--- START ---

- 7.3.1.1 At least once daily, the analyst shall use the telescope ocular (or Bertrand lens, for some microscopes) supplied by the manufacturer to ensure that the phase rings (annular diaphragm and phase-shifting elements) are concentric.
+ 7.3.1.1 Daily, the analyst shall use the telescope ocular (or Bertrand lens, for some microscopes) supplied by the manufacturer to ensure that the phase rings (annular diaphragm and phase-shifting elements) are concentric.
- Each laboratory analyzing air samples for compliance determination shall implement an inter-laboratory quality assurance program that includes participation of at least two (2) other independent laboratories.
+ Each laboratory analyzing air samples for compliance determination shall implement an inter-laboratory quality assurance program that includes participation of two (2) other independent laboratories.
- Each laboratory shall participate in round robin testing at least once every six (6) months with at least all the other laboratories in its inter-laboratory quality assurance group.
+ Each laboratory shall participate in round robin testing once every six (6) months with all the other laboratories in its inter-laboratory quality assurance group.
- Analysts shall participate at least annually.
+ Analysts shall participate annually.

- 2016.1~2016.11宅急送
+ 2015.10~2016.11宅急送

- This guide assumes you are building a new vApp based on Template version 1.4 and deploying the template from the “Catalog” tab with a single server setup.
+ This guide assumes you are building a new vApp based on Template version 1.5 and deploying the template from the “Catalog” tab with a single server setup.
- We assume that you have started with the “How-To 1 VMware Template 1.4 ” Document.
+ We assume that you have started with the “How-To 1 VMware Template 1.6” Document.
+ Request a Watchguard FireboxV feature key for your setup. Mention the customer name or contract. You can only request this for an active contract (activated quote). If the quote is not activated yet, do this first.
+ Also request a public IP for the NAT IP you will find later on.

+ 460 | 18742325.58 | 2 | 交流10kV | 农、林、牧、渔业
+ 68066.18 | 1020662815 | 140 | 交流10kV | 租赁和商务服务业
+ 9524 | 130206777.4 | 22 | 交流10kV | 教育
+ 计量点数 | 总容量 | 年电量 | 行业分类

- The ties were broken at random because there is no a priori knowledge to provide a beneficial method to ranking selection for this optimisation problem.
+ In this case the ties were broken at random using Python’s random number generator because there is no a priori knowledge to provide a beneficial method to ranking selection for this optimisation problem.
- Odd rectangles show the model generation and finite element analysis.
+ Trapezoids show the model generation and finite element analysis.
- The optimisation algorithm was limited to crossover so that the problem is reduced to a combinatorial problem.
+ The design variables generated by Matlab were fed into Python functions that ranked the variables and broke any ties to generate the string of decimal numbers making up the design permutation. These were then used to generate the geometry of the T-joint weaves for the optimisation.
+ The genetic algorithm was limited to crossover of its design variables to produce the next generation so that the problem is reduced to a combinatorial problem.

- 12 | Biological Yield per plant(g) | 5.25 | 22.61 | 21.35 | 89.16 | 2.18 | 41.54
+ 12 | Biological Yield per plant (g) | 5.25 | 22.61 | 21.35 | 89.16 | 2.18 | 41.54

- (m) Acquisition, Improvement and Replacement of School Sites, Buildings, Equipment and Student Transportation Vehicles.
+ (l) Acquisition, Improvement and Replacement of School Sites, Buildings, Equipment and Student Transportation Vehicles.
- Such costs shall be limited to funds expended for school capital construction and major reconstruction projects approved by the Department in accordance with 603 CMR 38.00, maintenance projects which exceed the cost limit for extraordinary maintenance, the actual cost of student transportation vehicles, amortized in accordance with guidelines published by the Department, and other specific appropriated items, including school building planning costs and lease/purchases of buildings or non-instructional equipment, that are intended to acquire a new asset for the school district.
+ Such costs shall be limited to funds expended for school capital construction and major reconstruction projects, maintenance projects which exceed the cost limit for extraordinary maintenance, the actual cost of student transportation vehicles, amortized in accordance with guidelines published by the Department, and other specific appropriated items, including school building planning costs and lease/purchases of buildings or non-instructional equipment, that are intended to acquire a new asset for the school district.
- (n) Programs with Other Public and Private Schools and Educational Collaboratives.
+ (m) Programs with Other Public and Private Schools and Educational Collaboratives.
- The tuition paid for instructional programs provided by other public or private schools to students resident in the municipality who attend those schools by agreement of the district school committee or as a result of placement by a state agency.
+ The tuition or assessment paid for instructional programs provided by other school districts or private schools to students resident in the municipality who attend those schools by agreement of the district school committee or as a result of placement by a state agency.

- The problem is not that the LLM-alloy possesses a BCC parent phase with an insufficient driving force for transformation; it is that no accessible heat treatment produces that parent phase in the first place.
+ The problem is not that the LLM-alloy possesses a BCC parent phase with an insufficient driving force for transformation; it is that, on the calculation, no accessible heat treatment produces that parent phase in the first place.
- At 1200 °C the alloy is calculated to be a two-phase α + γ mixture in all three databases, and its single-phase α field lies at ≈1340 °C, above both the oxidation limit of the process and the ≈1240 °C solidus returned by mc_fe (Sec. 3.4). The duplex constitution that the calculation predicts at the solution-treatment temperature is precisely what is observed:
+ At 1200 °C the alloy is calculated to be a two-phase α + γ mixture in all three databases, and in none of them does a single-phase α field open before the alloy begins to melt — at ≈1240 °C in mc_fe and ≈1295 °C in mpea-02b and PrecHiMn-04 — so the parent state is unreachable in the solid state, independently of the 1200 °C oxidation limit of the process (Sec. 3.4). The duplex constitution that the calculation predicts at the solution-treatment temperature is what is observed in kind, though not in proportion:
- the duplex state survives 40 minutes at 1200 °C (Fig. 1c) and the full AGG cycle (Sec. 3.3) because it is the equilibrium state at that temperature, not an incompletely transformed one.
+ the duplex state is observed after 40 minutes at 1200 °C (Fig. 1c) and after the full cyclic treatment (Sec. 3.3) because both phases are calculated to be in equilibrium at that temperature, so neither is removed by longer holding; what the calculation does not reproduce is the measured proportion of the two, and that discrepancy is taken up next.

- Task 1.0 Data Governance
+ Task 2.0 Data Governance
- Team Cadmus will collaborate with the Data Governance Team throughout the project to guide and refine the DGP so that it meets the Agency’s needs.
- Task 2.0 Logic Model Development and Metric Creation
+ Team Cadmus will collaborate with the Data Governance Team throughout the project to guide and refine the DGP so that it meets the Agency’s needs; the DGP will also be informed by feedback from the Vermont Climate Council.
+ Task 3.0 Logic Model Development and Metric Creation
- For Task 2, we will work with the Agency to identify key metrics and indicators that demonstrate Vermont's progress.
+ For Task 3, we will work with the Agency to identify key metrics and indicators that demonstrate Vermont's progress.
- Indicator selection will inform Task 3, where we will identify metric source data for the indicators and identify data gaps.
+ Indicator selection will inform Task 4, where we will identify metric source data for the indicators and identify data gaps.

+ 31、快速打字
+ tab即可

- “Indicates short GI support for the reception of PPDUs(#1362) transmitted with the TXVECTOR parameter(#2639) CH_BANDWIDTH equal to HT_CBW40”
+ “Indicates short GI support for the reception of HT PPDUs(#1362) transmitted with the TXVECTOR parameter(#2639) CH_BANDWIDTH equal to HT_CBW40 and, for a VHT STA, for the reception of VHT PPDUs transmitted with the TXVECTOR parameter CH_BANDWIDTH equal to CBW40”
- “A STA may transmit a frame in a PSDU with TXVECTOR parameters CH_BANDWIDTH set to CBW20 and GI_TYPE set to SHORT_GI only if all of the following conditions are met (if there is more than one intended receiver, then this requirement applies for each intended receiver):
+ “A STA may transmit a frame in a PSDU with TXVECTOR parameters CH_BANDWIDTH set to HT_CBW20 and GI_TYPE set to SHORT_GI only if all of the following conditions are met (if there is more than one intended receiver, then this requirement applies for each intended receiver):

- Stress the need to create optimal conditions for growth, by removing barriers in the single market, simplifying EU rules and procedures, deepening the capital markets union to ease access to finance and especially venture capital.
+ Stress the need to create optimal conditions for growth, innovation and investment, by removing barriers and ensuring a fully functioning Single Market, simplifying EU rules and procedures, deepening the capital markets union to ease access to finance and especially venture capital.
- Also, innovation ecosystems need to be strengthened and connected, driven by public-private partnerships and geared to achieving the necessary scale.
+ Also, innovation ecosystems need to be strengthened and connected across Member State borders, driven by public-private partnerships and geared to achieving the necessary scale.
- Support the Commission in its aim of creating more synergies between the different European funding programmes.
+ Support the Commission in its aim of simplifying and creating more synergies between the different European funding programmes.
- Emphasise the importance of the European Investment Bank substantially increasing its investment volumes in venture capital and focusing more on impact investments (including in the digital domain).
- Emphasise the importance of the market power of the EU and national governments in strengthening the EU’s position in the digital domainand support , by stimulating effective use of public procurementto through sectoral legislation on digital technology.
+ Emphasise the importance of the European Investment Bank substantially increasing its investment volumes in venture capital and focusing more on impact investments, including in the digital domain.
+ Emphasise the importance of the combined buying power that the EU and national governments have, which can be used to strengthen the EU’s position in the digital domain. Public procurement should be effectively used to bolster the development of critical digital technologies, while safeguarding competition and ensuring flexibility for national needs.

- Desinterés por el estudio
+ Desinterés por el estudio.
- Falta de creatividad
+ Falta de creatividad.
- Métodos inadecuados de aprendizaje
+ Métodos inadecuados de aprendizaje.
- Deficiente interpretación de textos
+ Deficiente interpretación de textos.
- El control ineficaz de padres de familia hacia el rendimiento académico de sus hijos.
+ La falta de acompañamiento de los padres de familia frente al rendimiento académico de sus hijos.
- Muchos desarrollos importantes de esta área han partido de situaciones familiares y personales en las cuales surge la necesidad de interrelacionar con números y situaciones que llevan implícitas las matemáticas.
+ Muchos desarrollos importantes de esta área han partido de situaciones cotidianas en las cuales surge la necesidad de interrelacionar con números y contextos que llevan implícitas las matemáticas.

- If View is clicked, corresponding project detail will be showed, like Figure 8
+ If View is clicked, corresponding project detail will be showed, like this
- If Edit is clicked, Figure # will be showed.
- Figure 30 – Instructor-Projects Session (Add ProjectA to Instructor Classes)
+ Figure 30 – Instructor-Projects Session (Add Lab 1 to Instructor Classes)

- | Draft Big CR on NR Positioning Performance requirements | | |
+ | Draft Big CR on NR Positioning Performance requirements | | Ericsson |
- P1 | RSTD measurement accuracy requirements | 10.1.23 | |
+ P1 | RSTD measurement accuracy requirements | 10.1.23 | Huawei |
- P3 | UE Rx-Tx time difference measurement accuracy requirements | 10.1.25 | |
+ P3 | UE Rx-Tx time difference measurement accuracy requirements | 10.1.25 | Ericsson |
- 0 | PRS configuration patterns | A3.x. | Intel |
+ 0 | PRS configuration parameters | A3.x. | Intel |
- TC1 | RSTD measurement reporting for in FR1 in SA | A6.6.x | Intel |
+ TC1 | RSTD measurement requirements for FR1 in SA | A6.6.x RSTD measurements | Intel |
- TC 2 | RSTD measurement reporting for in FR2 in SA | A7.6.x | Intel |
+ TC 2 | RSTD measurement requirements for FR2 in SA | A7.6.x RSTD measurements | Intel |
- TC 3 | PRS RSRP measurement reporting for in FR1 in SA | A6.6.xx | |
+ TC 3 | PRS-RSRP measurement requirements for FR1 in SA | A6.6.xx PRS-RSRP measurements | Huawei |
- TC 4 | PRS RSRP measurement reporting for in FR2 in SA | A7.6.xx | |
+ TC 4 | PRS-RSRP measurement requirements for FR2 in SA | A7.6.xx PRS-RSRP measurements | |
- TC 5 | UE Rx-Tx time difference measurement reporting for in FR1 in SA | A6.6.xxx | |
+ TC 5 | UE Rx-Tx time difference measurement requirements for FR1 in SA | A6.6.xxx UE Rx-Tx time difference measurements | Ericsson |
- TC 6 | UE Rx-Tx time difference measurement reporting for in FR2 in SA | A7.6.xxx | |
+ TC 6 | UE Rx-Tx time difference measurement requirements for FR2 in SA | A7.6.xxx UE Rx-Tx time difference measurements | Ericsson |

--- END ---

## TASK OBJECTIVE
Taking the records above, retype every line from the one with "- Stress the" down to the one with "- Emphasise the importance of the European", exactly and with nothing else.

## SOLUTION TO THIS PROBLEM
- Stress the need to create optimal conditions for growth, by removing barriers in the single market, simplifying EU rules and procedures, deepening the capital markets union to ease access to finance and especially venture capital.
+ Stress the need to create optimal conditions for growth, innovation and investment, by removing barriers and ensuring a fully functioning Single Market, simplifying EU rules and procedures, deepening the capital markets union to ease access to finance and especially venture capital.
- Also, innovation ecosystems need to be strengthened and connected, driven by public-private partnerships and geared to achieving the necessary scale.
+ Also, innovation ecosystems need to be strengthened and connected across Member State borders, driven by public-private partnerships and geared to achieving the necessary scale.
- Support the Commission in its aim of creating more synergies between the different European funding programmes.
+ Support the Commission in its aim of simplifying and creating more synergies between the different European funding programmes.
- Emphasise the importance of the European Investment Bank substantially increasing its investment volumes in venture capital and focusing more on impact investments (including in the digital domain).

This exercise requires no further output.